1952 Color Lithograph on Paper 22.25"x31.5" framed, 14.75"x22" unframed
Edition 18/200. Edition lower left and pencil signed lower right. Framed in a restored vintage farmhouse style cedar wood frame using warm white and blue double-matting behind conservation clear glass. Excellent vintage condition.
From the estate of Edyth and Phillip Bassett.
Darling of the early 20th century art world, French artist, Jean Cocteau was a tour de force, contributing greatly to the trajectory of western art. Poet, writer, playwright, painter, and filmmaker, Cocteau truly embodied the figure of the modernist renaissance man, and ushered in an interdisciplinary approach to art making rarely seen before. Cocteau cut his teeth young, leaving home at 15 and publishing his first book of poems a mere handful of years later. Self-taught, he was greatly influenced by his charmed circle of fellow artists and writers, such as Pablo Picasso, André Gide, Marcel Proust, Amedeo Modigliani, and Man Ray - just to name a few.
Cocteau would regularly draw his friends and acquaintances, often in a simplified, whimsical and fluid style, largely due to his interest in the aesthetics of cubism, and the emerging psychoanalytic practice of surrealism, which encouraged a form of automatic drawing. However, Cocteau often rejected labeling his drawing practice in such confined terms, stating “Poets don't draw. They unravel their handwriting and then tie it up again, but differently.”

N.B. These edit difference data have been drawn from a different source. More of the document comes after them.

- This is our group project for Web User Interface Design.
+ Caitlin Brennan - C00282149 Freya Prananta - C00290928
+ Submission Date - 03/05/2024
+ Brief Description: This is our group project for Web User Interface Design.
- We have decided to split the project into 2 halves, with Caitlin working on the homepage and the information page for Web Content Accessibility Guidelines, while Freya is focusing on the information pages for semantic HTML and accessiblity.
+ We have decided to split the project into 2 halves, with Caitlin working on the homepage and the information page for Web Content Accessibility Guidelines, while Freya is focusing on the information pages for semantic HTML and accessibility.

He is best-known for his literary and filmic works, such as the novel Les Enfants Terribles (1929) and his critically acclaimed films le Sang d’un poète (Blood of a Poet) (1930), La Belle et la Bête (Beauty and the Beast) (1946), and Orphée (Orpheus) (1949). Cocteau’s work is held in collections of the most prestigious museums around the globe such as the The Museum of Modern Art in New York, the National Gallery of Art in Washington, D.C., and the Courtauld Institute of Art in London. And in 2011, American businessman and Cocteau enthusiast, Severin Wunderman, opened the Jean Cocteau Museum, in Menton, France.